You can make tax-free withdrawals for other individuals’ eligible expenses, as long as those individuals meet the federal tax code definition of your spouse or your tax dependent at the time the expense is incurred. You cannot reimburse tax-free expenses incurred by individuals covered on your insurance policy if they are not your legal spouse or tax dependent.

A spouse or tax dependents do not have to be HSA-eligible themselves or covered on your health insurance plan for you to reimburse their eligible expenses tax-free from your HSA.

Eligible Expenses

There is no authoritative list of HSA-eligible expenses. As a rule of thumb, any expense that diagnoses or treats an illness, injury, or condition is eligible for tax-free distribution from an HSA.

Health insurance premiums are an HSA-eligible expense only if an individual is collecting public unemployment benefits or continuing coverage under the provisions of COBRA.

Medicare premiums are an eligible expense but only if the account holder has turned age 65.

Premiums paid for a qualified long-term care insurance policy are an eligible expense, as long as the policy meets IRS qualification standards – including guaranteed renewability, no cash surrender value, and restrictions on refunds and dividends.

Timing

You do not have to reimburse an expense in the year that you incur it. You can defer reimbursement for years. As long as you retain receipts, you can reimburse an expense, tax-free, years (even decades) in the future. Of course, if you want to reimburse an expense immediately and enjoy the tax savings now, you can do so. On the other hand, if you want to build your HSA balance for future expenses, you can pay for eligible expenses with personal (after-tax) funds and allow your HSA balances to grow.

You can make tax-free withdrawals to reimburse any expense that you incur after you establish your HSA. The date you establish your HSA varies according to the state law that governs your HSA, so be sure to check with your HSA trustee.

You cannot make a tax-free payment for your own or an eligible family member’s Medicare premiums until you turn age 65. You can, however, reimburse tax-free other eligible expenses incurred by a qualified family member enrolled in Medicare.

Other Aspects of Withdrawals

If you make a withdrawal from your HSA in error, you are permitted to return the funds.
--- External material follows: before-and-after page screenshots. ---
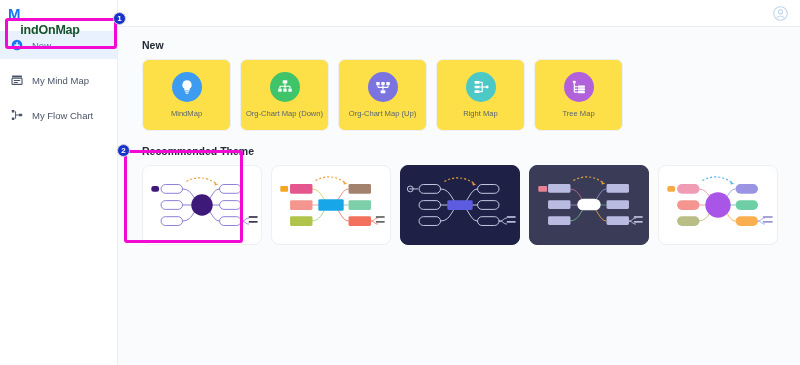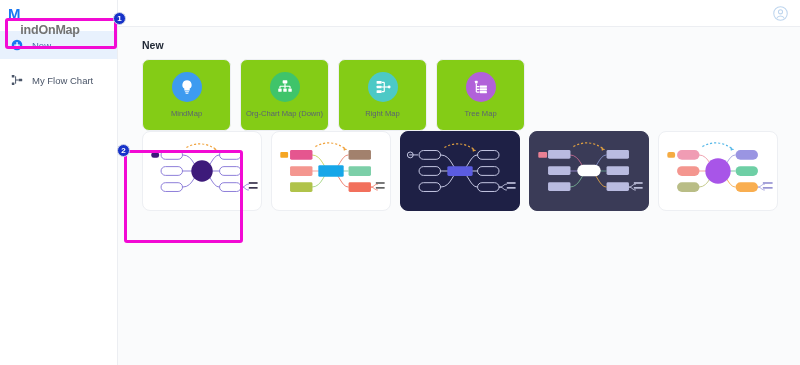--- a/index.html
+++ b/index.html
@@ -25,7 +25,7 @@
     font-size: 12.5px; font-weight: bold; letter-spacing: -0.2px;
   }
   .logo .m { color: #1877f2; font-size: 15px; line-height: 1; }
-  .logo .rest { color: #737373; margin-top: 34px; }
+  .logo .rest { color: #14532d; margin-top: 34px; }
   .nav { padding-top: 5px; }
   .nav-item {
     display: flex; align-items: center; gap: 9px;

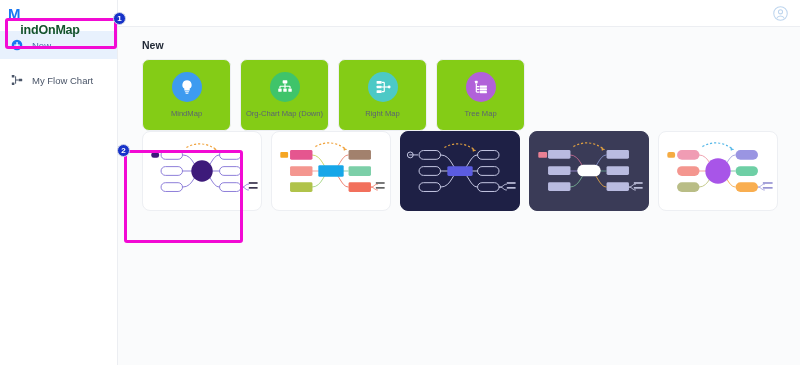--- a/index.html
+++ b/index.html
@@ -136,6 +136,17 @@
         <span>New</span>
       </div>
 
+      <div class="nav-item">
+        <span class="nav-ico">
+          <svg width="12" height="12" viewBox="0 0 12 12">
+              <rect x="1" y="1.6" width="10" height="1.8" rx=".5" fill="#4a5568"></rect>
+              <rect x="1" y="4.2" width="10" height="6.2" rx=".7" fill="none" stroke="#4a5568" stroke-width="1.1"></rect>
+              <rect x="2.8" y="6" width="6.4" height="1" fill="#4a5568"></rect>
+              <rect x="2.8" y="8" width="4" height="1" fill="#4a5568"></rect>
+            </svg>
+        </span>
+        <span>My Mind Map</span>
+      </div>
 
       <div class="nav-item">
         <span class="nav-ico">

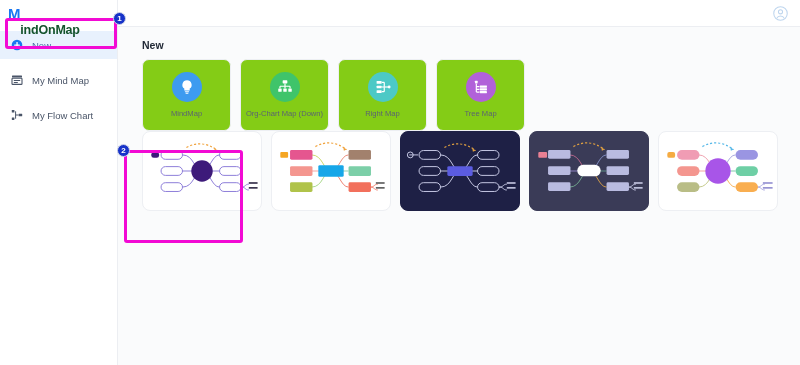--- a/index.html
+++ b/index.html
@@ -63,7 +63,7 @@
   .card-row { display: flex; gap: 9px; }
   .card {
     width: 89px; height: 72px;
-    background: #84cc16;
+    background: #fde047;
     border: 1px solid #edeff3;
     border-radius: 7px;
     display: flex; flex-direction: column;

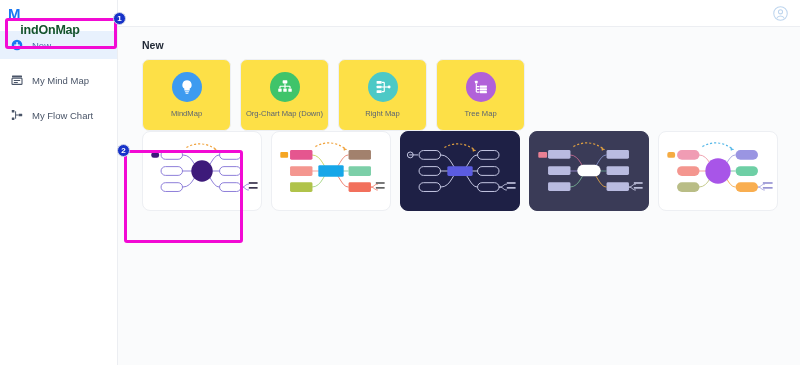--- a/index.html
+++ b/index.html
@@ -208,6 +208,18 @@
           <span class="card-label">Org-Chart Map (Down)</span>
         </div>
 
+        <div class="card">
+          <span class="card-ico" style="background:#7b74e0">
+            <svg width="18" height="18" viewBox="0 0 20 20">
+                <rect x="2.5" y="4.4" width="3.8" height="3.6" rx=".6" fill="#fff"></rect>
+                <rect x="8.1" y="4.4" width="3.8" height="3.6" rx=".6" fill="#fff"></rect>
+                <rect x="13.7" y="4.4" width="3.8" height="3.6" rx=".6" fill="#fff"></rect>
+                <path d="M4.4 8.2 V10.4 M10 8.2 V10.4 M15.6 8.2 V10.4 M4.4 10.4 H15.6 M10 10.4 V13.4" stroke="#fff" stroke-width="1.3" fill="none"></path>
+                <rect x="7.4" y="13.6" width="5.2" height="3.4" rx=".7" fill="#fff"></rect>
+              </svg>
+          </span>
+          <span class="card-label">Org-Chart Map (Up)</span>
+        </div>
 
 
         <div class="card">

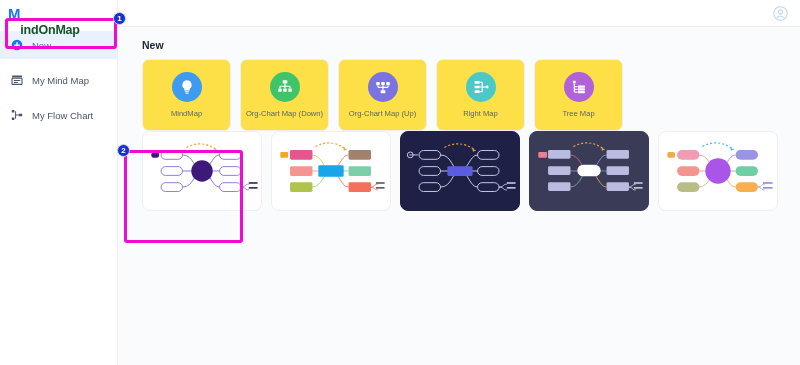--- a/index.html
+++ b/index.html
@@ -253,6 +253,7 @@
       </div>
 
 
+      <div class="sec-title sec3">Recommended Theme</div>
 
       <div class="theme-row">
 

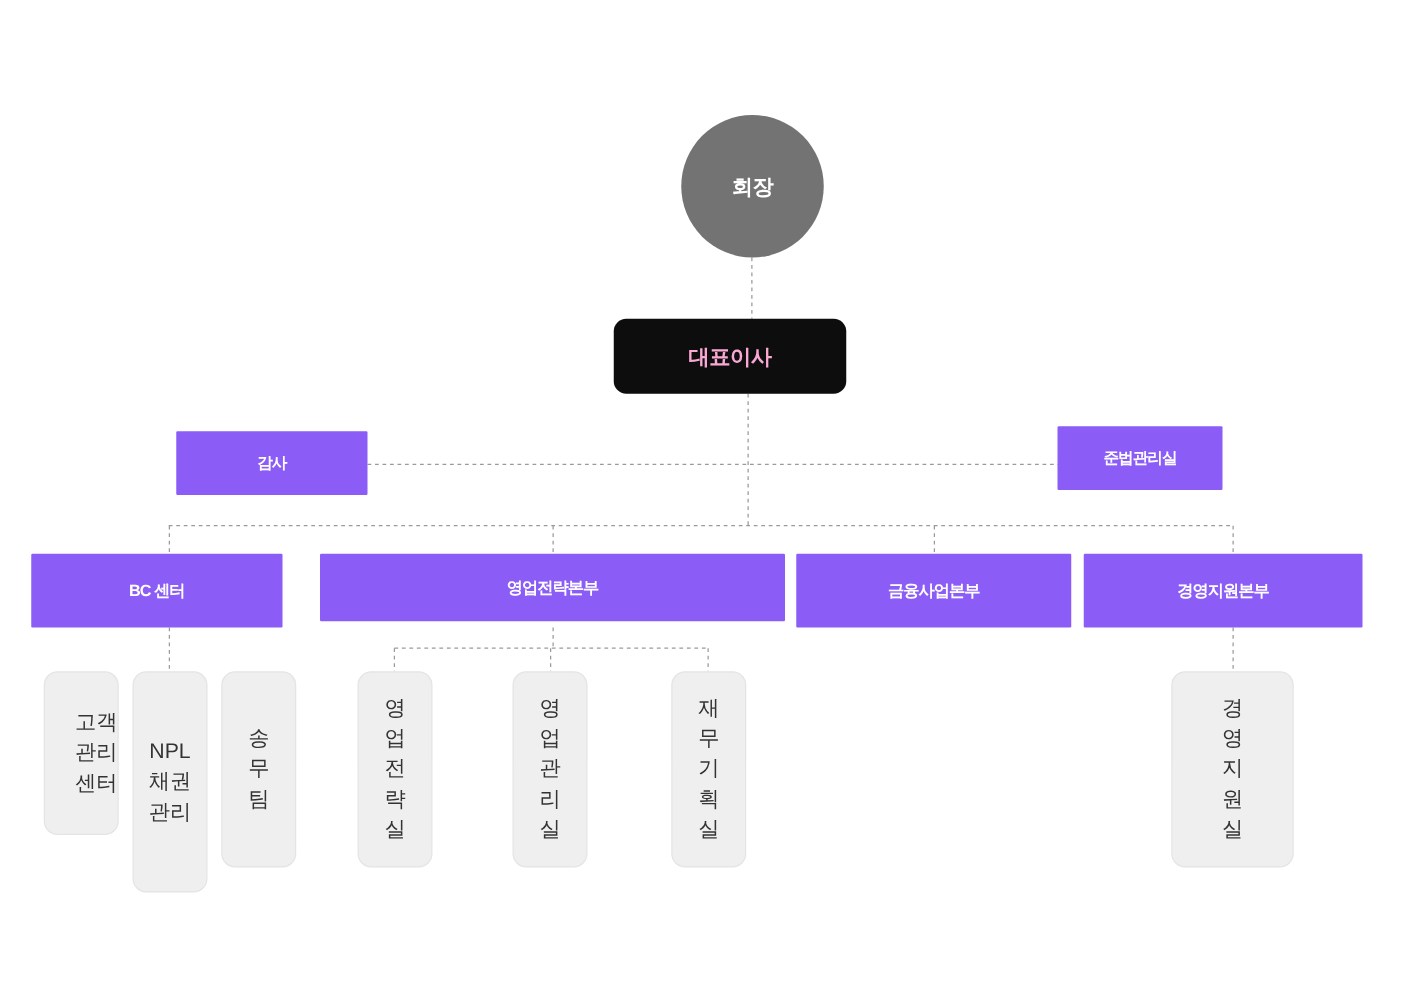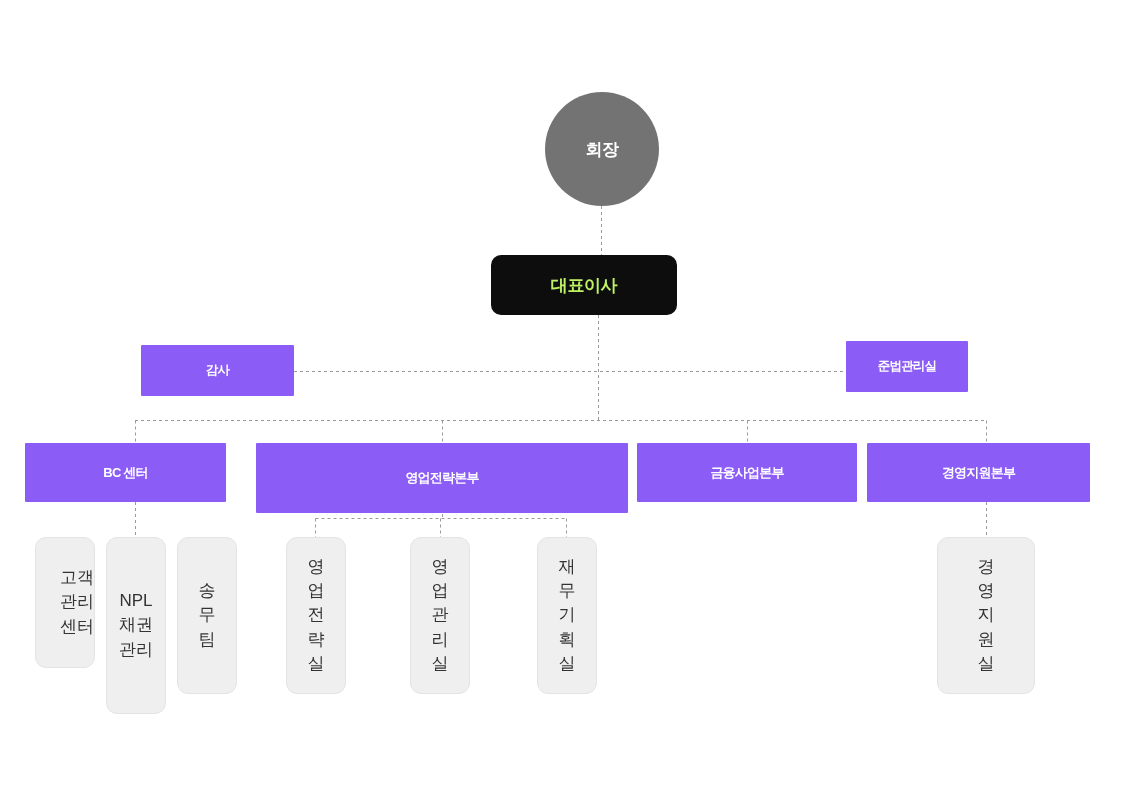--- a/index.html
+++ b/index.html
@@ -49,7 +49,7 @@
   .node-dark {
     border-radius: 10px;
     background: #0d0d0d;
-    color: #bef264;
+    color: #f9a8d4;
     font-size: 17px;
     font-weight: 700;
     letter-spacing: -0.4px;

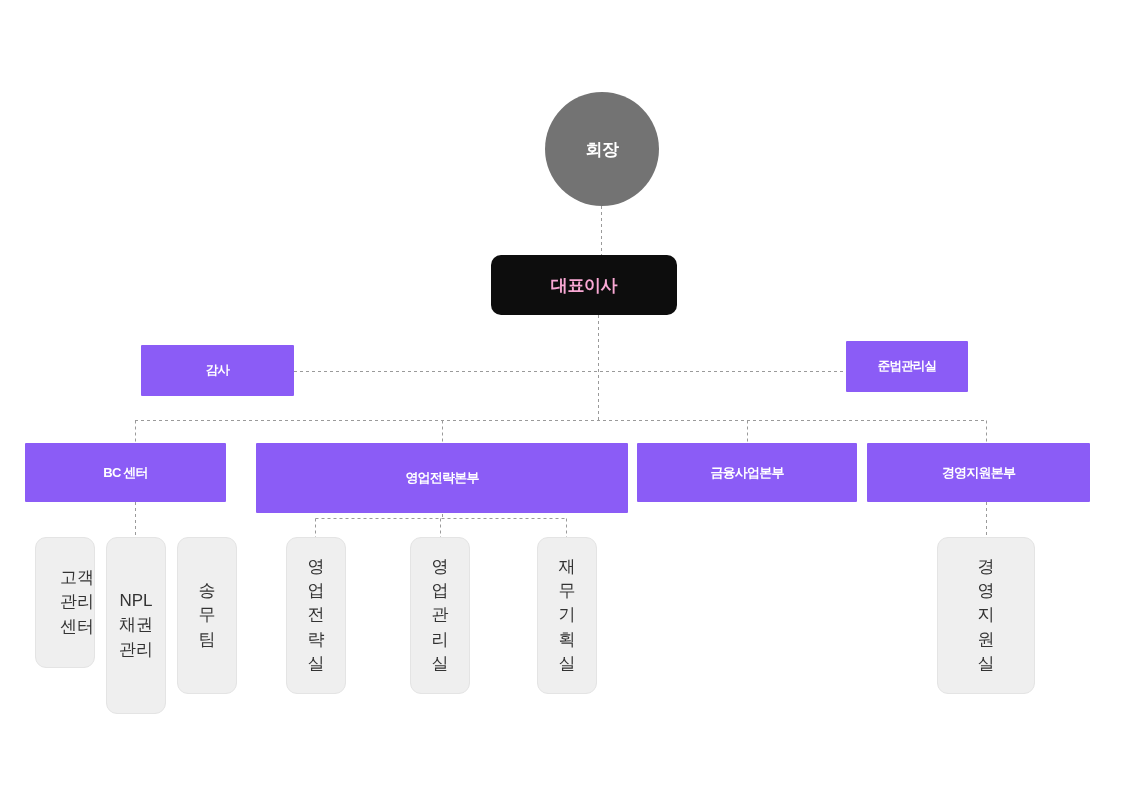--- a/index.html
+++ b/index.html
@@ -130,7 +130,7 @@
     <span>감사</span>
   </div>
 
-  <div class="node node-orange staff" style="left:846px; top:341px; width:122px; height:51px;">
+  <div class="node node-orange staff" style="left:846px; top:341px; width:132px; height:51px;">
     <span>준법관리실</span>
   </div>
 

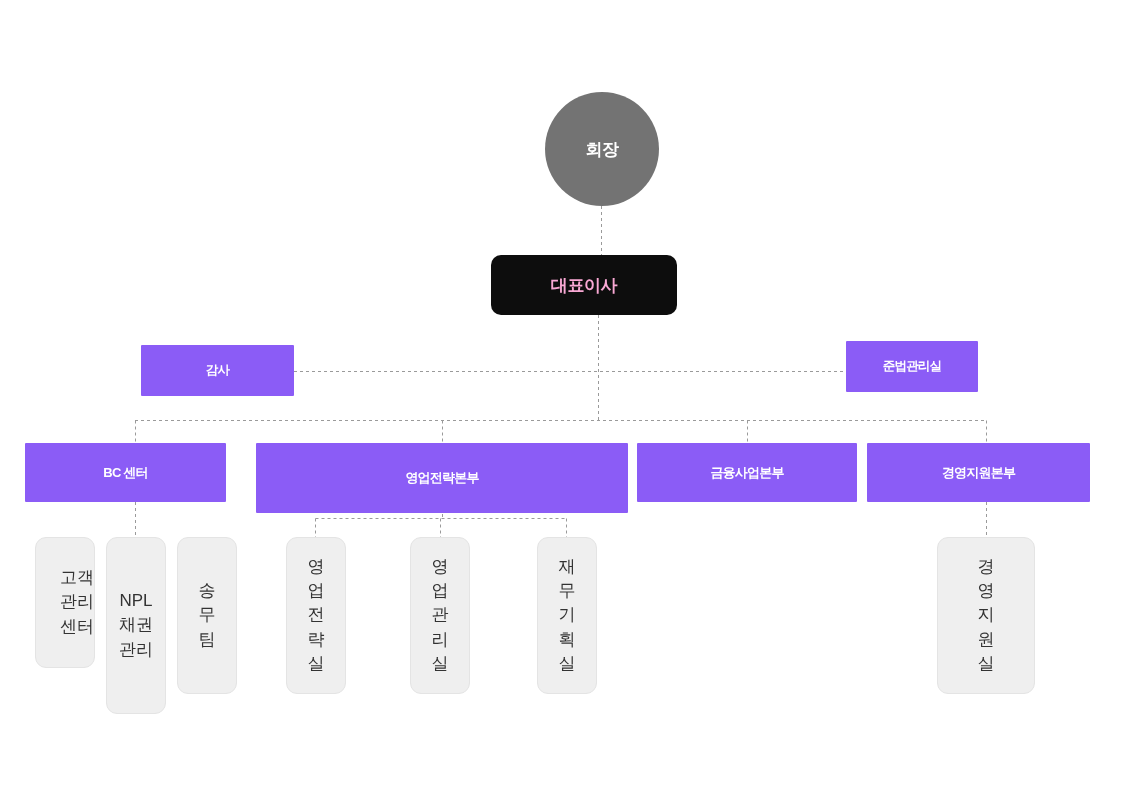--- a/index.html
+++ b/index.html
@@ -138,7 +138,7 @@
     <span>BC 센터</span>
   </div>
 
-  <div class="node node-orange" style="left:256px; top:443px; width:372px; height:70px;">
+  <div class="node node-orange" style="left:256px; top:443px; width:372px; height:54px;">
     <span>영업전략본부</span>
   </div>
Contact your HSA trustee and follow its process for reversing a mistaken withdrawal.

Your trustee is not required to accept repayment of mistaken withdrawals. In most cases, though, trustees have developed simple processes to allow you to replace any funds that you withdrew by accident.

Trustees cannot restrict your withdrawals to eligible expenses. They can place restrictions on the frequency or amount of withdrawals, but few do. They are generally designed to prevent fraud in the cases they are applied.

If your trustee’s HSA debit card restricts acceptance by merchant code, your trustee must provide an alternate means of making withdrawals. Typical alternatives include a checkbook, an “Online Bill Pay”, or a procedure to link your personal financial account to your HSA and move money as you wish between accounts.

Checklist

  • Be sure to keep receipts. You’ll need them in case you are audited. Furthermore, if you are preserving your HSA balance for future use (such as in retirement), keeping your receipts for unreimbursed eligible expenses allows you to make a large distribution to meet a sudden financial emergency (or if you want to buy a boat) without tax consequences so long as you can offset the distribution with unreimbursed eligible expenses.
  • Make sure you understand the rules surrounding tax-free withdrawals.
  • Even if you are a saver, with no intention of reimbursing expenses prior to retirement, be sure to save receipts for all eligible expenses you did not reimburse.

The author is not a lawyer and this article does not constitute legal advice. For more detailed information, consult the HSA Owners’ Manual by Todd Berkley.